EXERCISE OBJECTIVE - Please restate the lines shown below exactly, every one of them.

[Difference listings]
------------
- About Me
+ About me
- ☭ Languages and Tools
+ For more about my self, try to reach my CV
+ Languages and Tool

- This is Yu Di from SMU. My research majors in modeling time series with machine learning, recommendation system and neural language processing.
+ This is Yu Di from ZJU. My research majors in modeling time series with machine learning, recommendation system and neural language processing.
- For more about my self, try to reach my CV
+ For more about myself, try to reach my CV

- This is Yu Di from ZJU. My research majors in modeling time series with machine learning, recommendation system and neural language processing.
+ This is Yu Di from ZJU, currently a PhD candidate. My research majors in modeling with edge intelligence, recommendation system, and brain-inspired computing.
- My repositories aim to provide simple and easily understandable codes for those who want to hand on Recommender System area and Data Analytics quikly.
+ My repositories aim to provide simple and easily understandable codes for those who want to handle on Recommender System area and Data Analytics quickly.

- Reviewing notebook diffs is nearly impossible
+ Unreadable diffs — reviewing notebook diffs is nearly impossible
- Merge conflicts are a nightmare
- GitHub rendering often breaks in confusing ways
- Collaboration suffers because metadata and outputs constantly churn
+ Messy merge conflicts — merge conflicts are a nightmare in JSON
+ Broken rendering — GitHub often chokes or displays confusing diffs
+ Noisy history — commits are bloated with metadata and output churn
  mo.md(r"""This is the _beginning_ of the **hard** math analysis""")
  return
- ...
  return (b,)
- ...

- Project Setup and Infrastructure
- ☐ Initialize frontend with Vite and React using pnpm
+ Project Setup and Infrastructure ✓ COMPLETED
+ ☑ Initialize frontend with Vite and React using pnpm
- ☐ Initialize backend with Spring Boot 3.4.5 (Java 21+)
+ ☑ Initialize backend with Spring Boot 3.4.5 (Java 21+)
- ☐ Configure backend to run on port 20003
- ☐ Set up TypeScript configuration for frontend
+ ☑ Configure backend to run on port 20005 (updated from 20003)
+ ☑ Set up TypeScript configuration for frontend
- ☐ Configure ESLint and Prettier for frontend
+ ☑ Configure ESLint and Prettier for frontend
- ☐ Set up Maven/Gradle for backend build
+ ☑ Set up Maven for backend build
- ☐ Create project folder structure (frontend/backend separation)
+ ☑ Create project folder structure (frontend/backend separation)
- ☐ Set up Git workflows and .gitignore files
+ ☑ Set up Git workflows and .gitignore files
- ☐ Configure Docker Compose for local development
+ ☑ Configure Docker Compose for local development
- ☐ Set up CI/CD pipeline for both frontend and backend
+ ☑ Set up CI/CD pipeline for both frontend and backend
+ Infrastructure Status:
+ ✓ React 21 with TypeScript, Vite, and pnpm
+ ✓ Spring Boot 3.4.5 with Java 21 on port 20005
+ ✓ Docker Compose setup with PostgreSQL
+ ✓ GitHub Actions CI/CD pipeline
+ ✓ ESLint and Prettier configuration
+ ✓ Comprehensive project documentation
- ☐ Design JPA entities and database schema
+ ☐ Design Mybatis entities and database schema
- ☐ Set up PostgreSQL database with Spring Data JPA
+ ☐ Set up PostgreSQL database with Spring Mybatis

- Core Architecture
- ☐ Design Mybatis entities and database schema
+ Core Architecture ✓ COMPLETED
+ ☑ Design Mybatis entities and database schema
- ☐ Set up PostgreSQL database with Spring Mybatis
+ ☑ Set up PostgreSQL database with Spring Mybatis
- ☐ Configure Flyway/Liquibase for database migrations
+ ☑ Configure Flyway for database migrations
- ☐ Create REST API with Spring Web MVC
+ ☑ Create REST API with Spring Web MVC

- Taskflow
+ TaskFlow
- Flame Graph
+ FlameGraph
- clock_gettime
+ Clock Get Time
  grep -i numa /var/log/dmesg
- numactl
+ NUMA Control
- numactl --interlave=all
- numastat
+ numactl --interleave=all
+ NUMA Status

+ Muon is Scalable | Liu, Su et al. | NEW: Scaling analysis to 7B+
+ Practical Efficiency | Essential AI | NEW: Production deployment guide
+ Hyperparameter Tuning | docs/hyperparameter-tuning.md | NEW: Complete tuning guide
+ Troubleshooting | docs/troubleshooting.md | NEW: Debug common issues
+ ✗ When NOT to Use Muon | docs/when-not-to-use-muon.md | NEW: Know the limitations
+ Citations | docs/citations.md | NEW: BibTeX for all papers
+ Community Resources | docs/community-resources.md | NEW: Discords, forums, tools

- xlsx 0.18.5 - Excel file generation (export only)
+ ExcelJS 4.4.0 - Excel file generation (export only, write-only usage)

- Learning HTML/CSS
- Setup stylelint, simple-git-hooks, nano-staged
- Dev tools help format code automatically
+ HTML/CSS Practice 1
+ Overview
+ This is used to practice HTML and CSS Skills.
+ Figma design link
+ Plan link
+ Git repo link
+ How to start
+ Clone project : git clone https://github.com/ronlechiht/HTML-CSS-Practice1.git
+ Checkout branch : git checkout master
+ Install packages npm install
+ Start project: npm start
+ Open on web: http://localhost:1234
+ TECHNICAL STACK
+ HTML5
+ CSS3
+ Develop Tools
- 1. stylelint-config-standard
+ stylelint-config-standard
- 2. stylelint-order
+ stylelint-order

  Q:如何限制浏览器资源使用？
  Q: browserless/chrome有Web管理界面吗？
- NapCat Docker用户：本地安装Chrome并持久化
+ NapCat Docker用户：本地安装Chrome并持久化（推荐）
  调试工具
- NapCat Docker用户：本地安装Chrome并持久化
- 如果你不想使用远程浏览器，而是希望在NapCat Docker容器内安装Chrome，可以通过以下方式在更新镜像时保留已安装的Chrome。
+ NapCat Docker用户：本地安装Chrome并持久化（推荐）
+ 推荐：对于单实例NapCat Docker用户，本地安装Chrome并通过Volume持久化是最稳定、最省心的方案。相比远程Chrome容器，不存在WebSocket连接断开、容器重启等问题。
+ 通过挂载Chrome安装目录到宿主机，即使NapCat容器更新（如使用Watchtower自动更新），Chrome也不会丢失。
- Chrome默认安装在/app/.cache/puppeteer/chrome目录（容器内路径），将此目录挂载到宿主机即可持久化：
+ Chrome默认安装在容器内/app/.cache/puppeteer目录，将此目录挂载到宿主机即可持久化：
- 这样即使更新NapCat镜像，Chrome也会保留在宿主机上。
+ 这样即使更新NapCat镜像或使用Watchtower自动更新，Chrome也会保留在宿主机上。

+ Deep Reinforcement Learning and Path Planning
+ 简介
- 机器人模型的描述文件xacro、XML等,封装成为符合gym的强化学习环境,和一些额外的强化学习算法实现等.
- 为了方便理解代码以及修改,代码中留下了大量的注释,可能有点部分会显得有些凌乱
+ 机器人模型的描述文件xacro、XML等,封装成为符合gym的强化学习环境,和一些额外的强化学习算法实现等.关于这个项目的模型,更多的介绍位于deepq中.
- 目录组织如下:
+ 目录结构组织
------------
SOLUTION -
- About Me
+ About me
- ☭ Languages and Tools
+ For more about my self, try to reach my CV
+ Languages and Tool

- This is Yu Di from SMU. My research majors in modeling time series with machine learning, recommendation system and neural language processing.
+ This is Yu Di from ZJU. My research majors in modeling time series with machine learning, recommendation system and neural language processing.
- For more about my self, try to reach my CV
+ For more about myself, try to reach my CV

- This is Yu Di from ZJU. My research majors in modeling time series with machine learning, recommendation system and neural language processing.
+ This is Yu Di from ZJU, currently a PhD candidate. My research majors in modeling with edge intelligence, recommendation system, and brain-inspired computing.
- My repositories aim to provide simple and easily understandable codes for those who want to hand on Recommender System area and Data Analytics quikly.
+ My repositories aim to provide simple and easily understandable codes for those who want to handle on Recommender System area and Data Analytics quickly.

- Reviewing notebook diffs is nearly impossible
+ Unreadable diffs — reviewing notebook diffs is nearly impossible
- Merge conflicts are a nightmare
- GitHub rendering often breaks in confusing ways
- Collaboration suffers because metadata and outputs constantly churn
+ Messy merge conflicts — merge conflicts are a nightmare in JSON
+ Broken rendering — GitHub often chokes or displays confusing diffs
+ Noisy history — commits are bloated with metadata and output churn
  mo.md(r"""This is the _beginning_ of the **hard** math analysis""")
  return
- ...
  return (b,)
- ...

- Project Setup and Infrastructure
- ☐ Initialize frontend with Vite and React using pnpm
+ Project Setup and Infrastructure ✓ COMPLETED
+ ☑ Initialize frontend with Vite and React using pnpm
- ☐ Initialize backend with Spring Boot 3.4.5 (Java 21+)
+ ☑ Initialize backend with Spring Boot 3.4.5 (Java 21+)
- ☐ Configure backend to run on port 20003
- ☐ Set up TypeScript configuration for frontend
+ ☑ Configure backend to run on port 20005 (updated from 20003)
+ ☑ Set up TypeScript configuration for frontend
- ☐ Configure ESLint and Prettier for frontend
+ ☑ Configure ESLint and Prettier for frontend
- ☐ Set up Maven/Gradle for backend build
+ ☑ Set up Maven for backend build
- ☐ Create project folder structure (frontend/backend separation)
+ ☑ Create project folder structure (frontend/backend separation)
- ☐ Set up Git workflows and .gitignore files
+ ☑ Set up Git workflows and .gitignore files
- ☐ Configure Docker Compose for local development
+ ☑ Configure Docker Compose for local development
- ☐ Set up CI/CD pipeline for both frontend and backend
+ ☑ Set up CI/CD pipeline for both frontend and backend
+ Infrastructure Status:
+ ✓ React 21 with TypeScript, Vite, and pnpm
+ ✓ Spring Boot 3.4.5 with Java 21 on port 20005
+ ✓ Docker Compose setup with PostgreSQL
+ ✓ GitHub Actions CI/CD pipeline
+ ✓ ESLint and Prettier configuration
+ ✓ Comprehensive project documentation
- ☐ Design JPA entities and database schema
+ ☐ Design Mybatis entities and database schema
- ☐ Set up PostgreSQL database with Spring Data JPA
+ ☐ Set up PostgreSQL database with Spring Mybatis

- Core Architecture
- ☐ Design Mybatis entities and database schema
+ Core Architecture ✓ COMPLETED
+ ☑ Design Mybatis entities and database schema
- ☐ Set up PostgreSQL database with Spring Mybatis
+ ☑ Set up PostgreSQL database with Spring Mybatis
- ☐ Configure Flyway/Liquibase for database migrations
+ ☑ Configure Flyway for database migrations
- ☐ Create REST API with Spring Web MVC
+ ☑ Create REST API with Spring Web MVC

- Taskflow
+ TaskFlow
- Flame Graph
+ FlameGraph
- clock_gettime
+ Clock Get Time
  grep -i numa /var/log/dmesg
- numactl
+ NUMA Control
- numactl --interlave=all
- numastat
+ numactl --interleave=all
+ NUMA Status

+ Muon is Scalable | Liu, Su et al. | NEW: Scaling analysis to 7B+
+ Practical Efficiency | Essential AI | NEW: Production deployment guide
+ Hyperparameter Tuning | docs/hyperparameter-tuning.md | NEW: Complete tuning guide
+ Troubleshooting | docs/troubleshooting.md | NEW: Debug common issues
+ ✗ When NOT to Use Muon | docs/when-not-to-use-muon.md | NEW: Know the limitations
+ Citations | docs/citations.md | NEW: BibTeX for all papers
+ Community Resources | docs/community-resources.md | NEW: Discords, forums, tools

- xlsx 0.18.5 - Excel file generation (export only)
+ ExcelJS 4.4.0 - Excel file generation (export only, write-only usage)

- Learning HTML/CSS
- Setup stylelint, simple-git-hooks, nano-staged
- Dev tools help format code automatically
+ HTML/CSS Practice 1
+ Overview
+ This is used to practice HTML and CSS Skills.
+ Figma design link
+ Plan link
+ Git repo link
+ How to start
+ Clone project : git clone https://github.com/ronlechiht/HTML-CSS-Practice1.git
+ Checkout branch : git checkout master
+ Install packages npm install
+ Start project: npm start
+ Open on web: http://localhost:1234
+ TECHNICAL STACK
+ HTML5
+ CSS3
+ Develop Tools
- 1. stylelint-config-standard
+ stylelint-config-standard
- 2. stylelint-order
+ stylelint-order

  Q:如何限制浏览器资源使用？
  Q: browserless/chrome有Web管理界面吗？
- NapCat Docker用户：本地安装Chrome并持久化
+ NapCat Docker用户：本地安装Chrome并持久化（推荐）
  调试工具
- NapCat Docker用户：本地安装Chrome并持久化
- 如果你不想使用远程浏览器，而是希望在NapCat Docker容器内安装Chrome，可以通过以下方式在更新镜像时保留已安装的Chrome。
+ NapCat Docker用户：本地安装Chrome并持久化（推荐）
+ 推荐：对于单实例NapCat Docker用户，本地安装Chrome并通过Volume持久化是最稳定、最省心的方案。相比远程Chrome容器，不存在WebSocket连接断开、容器重启等问题。
+ 通过挂载Chrome安装目录到宿主机，即使NapCat容器更新（如使用Watchtower自动更新），Chrome也不会丢失。
- Chrome默认安装在/app/.cache/puppeteer/chrome目录（容器内路径），将此目录挂载到宿主机即可持久化：
+ Chrome默认安装在容器内/app/.cache/puppeteer目录，将此目录挂载到宿主机即可持久化：
- 这样即使更新NapCat镜像，Chrome也会保留在宿主机上。
+ 这样即使更新NapCat镜像或使用Watchtower自动更新，Chrome也会保留在宿主机上。

+ Deep Reinforcement Learning and Path Planning
+ 简介
- 机器人模型的描述文件xacro、XML等,封装成为符合gym的强化学习环境,和一些额外的强化学习算法实现等.
- 为了方便理解代码以及修改,代码中留下了大量的注释,可能有点部分会显得有些凌乱
+ 机器人模型的描述文件xacro、XML等,封装成为符合gym的强化学习环境,和一些额外的强化学习算法实现等.关于这个项目的模型,更多的介绍位于deepq中.
- 目录组织如下:
+ 目录结构组织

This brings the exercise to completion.